3. tar -cvzf src_ABC.tar.gz src
2. results_DEF.tar.gz (which is a tarball of your results for the three parts, for each of the three trace files; up to 15 .res files in total) Use the following steps:
1. ../scripts/runall.sh
2. cd ..
3. tar -cvzf results_ABC.tar.gz results/D.*.res results/E.*.res results/F.*.res
3. DWP_report.txt (for Part F)
FAQ:
1. You can use the timestamp method to implement LRU replacement. We have provided current_cycle as a means for tracking the time.
2. You will need the last_evicted line for Part B, when you will need to schedule a writeback from the Dcache to the L2cache, and from the L2cache to DRAM.
4. You must follow the submission file names to receive full credit. However, you will not be penalized if Canvas automatically adds a numeric suffix to the filenames.
Appendix A: Cache Model implementation
In the “src” directory, you need to update two files:
• cache.h
• cache.cpp
1. “Cache Line” structure (e.g., CacheLine) will have following fields:
• Valid: denotes if the cache line is indeed present in the Cache
• Dirty: denotes if the latest data value is present only in the local Cache copy
• Tag: denotes the conventional higher order PC bits beyond Index
• Last Access Time: helps to keep track of individual last access times of the cache lines, which helps identify the LRU way
2. “Cache Set” structure, (e.g., CacheSet) will have:
• CacheLine Struct (replicated “# of Ways” times, as in an array/list)
3. Overarching “Cache” structure should have:
• CacheSet Struct (replicated “# of Sets” times, as in an array/list)
• # of Ways
• Replacement Policy
• # of Sets
• Last evicted Line (CacheLine type) to be passed on to next higher cache hierarchy for an install if necessary
Status Variables (Mandatory variables required for generating the desired final reports as necessary.
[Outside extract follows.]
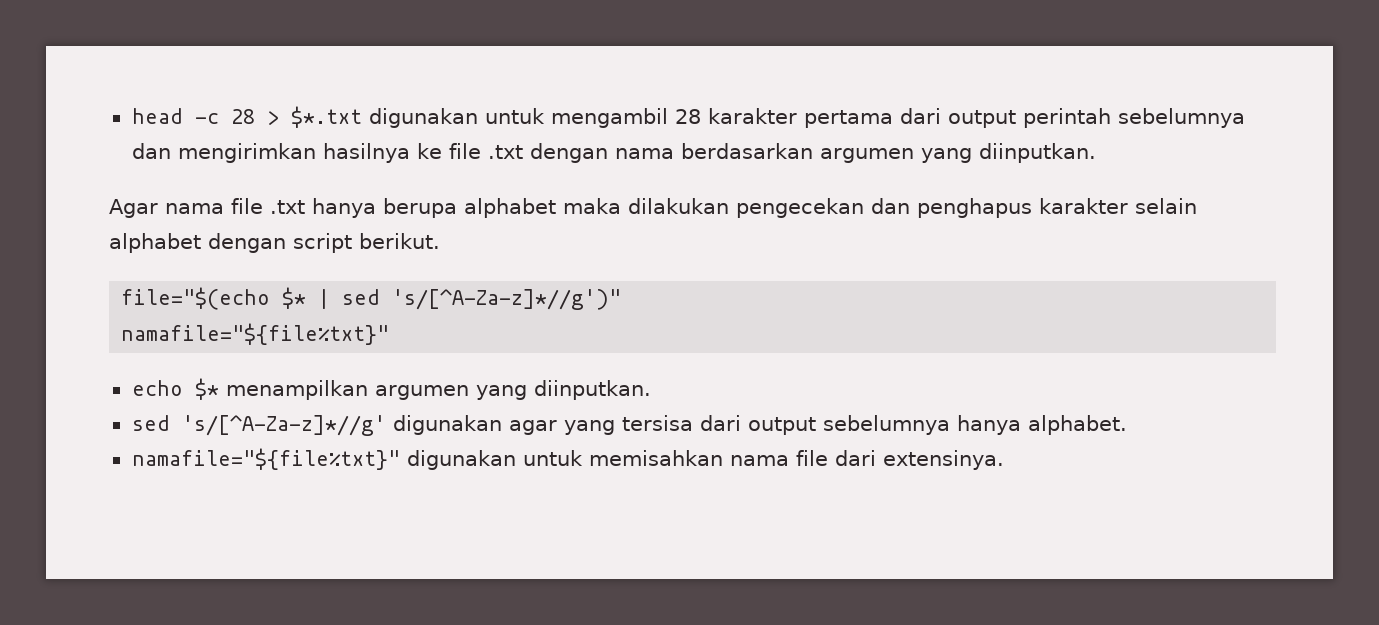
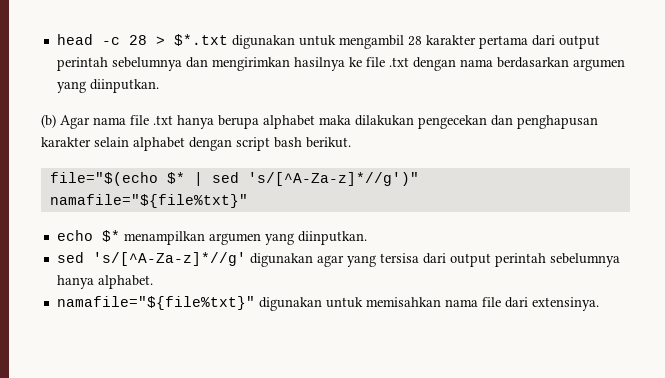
- Agar nama file .txt hanya berupa alphabet maka dilakukan pengecekan dan penghapus karakter selain alphabet dengan script berikut.
+ (b) Agar nama file .txt hanya berupa alphabet maka dilakukan pengecekan dan penghapusan karakter selain alphabet dengan script bash berikut.
- sed 's/[^A-Za-z]*//g' digunakan agar yang tersisa dari output sebelumnya hanya alphabet.
+ sed 's/[^A-Za-z]*//g' digunakan agar yang tersisa dari output perintah sebelumnya hanya alphabet.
Aimed at complementing your understanding of the underlying concepts):
• stat_read_access: Number of read (lookup accesses do not count as READ accesses) accesses made to the cache
• stat_write_access: Number of write accesses made to the cache
• stat_read_miss: Number of READ requests that lead to a MISS at the respective caches
• stat_write_miss: Number of WRITE requests that lead to a MISS at the respective cache
• stat_dirty_evicts: Count of requests to evict DIRTY lines
Take a look at “types.h” to choose appropriate datatypes.
Following functions would be needed for caches:
Cache *cache_new(uint64_t size, uint64_t associativity, uint64_t line_size, ReplacementPolicy replacement_policy)
Allocate memory to the data structures and initialize the required fields. (You might want to use calloc() for this)
CacheResult cache_access(Cache *c, uint64_t line_addr, bool is_write, unsigned int core_id); the system provides the cache with the line address. Returns HIT if access hits in the cache, MISS otherwise. Also if is_write is TRUE, then marks the resident line as dirty. Updates appropriate stats
void cache_install(Cache *c, uint64_t line_addr, bool is_write, unsigned int core_id); Installs the line: determine victim using replacement policy (LRU/RAND). Copies victim into last_evicted_line for tracking writebacks
Finds victim using cache_find_victim
Initializes the evicted entry
Initializes the victim entry
void cache_print_stats (Cache *c, const char *label);
Implemented for you
NOTE: cache_print_stats function should be implemented to print the same messages. (Don’t change the print order/format/names)
Maximum # of WAYS should be 16.
The variables from sim.cpp might be useful:
SWP_CORE0_WAYS, current_cycle (You can use this as timestamp for LRU);
(You can access these and any other global variables from sim.cpp using
'extern')
Appendix B: (DRAM model)
In the “src” directory, you need to update two files:
• dram.h
• dram.cpp
1. “Row Buffer” Entry structure (e.g., RowbufEntry) can have following entries:
• Valid
• Row ID (If the entry is valid, which row)
2. “DRAM” structure can have following fields:
• Array of Rowbuf Entry
Status Variables (Mandatory metric variables required to be implemented and updated as necessary):
• stat_read_access: Number of read (lookup accesses do not count as READ accesses) accesses made to the dram
• stat_write_access: Number of write accesses made to the dram
• stat_read_delay: keeps track of cumulative DRAM read latency for subsequent incoming READ requests to DRAM (only the latency paid at DRAM module)
• stat_write_delay: keeps track of cumulative DRAM write latency for subsequent incoming WRITE requests to DRAM (only the latency paid at DRAM module)
Following functions would be needed for dram:
DRAM *dram_new();
Allocates memory to the data structures and initialize the required fields. (You might want to use calloc() for this)
uint64_t dram_access(DRAM *dram, uint64_t line_addr, bool is_dram_write);
uint64_t dram_access_mode_CDEF(DRAM *dram, uint64_t line_addr, bool is_dram_write);
You might need it for Part C and later
Assumes a mapping with consecutive lines in the same row
Assumes a mapping with consecutive rowbufs in consecutive rows
void dram_print_stats(DRAM *dram);
Implemented for you
NOTE: dram_print_stats function should be implemented to print the same messages. (Don’t change the print order/format/names)
DRAM Latencies for this part:
ACT 45
CAS 45
PRE 45
BUS 10
Row Buffer Size = 1024
DRAM Banks = 16
The following variables from sim.cpp might be useful: SIM_MODE,
CACHE_LINESIZE, DRAM_PAGE_POLICY; (Can access these and any others using 'extern')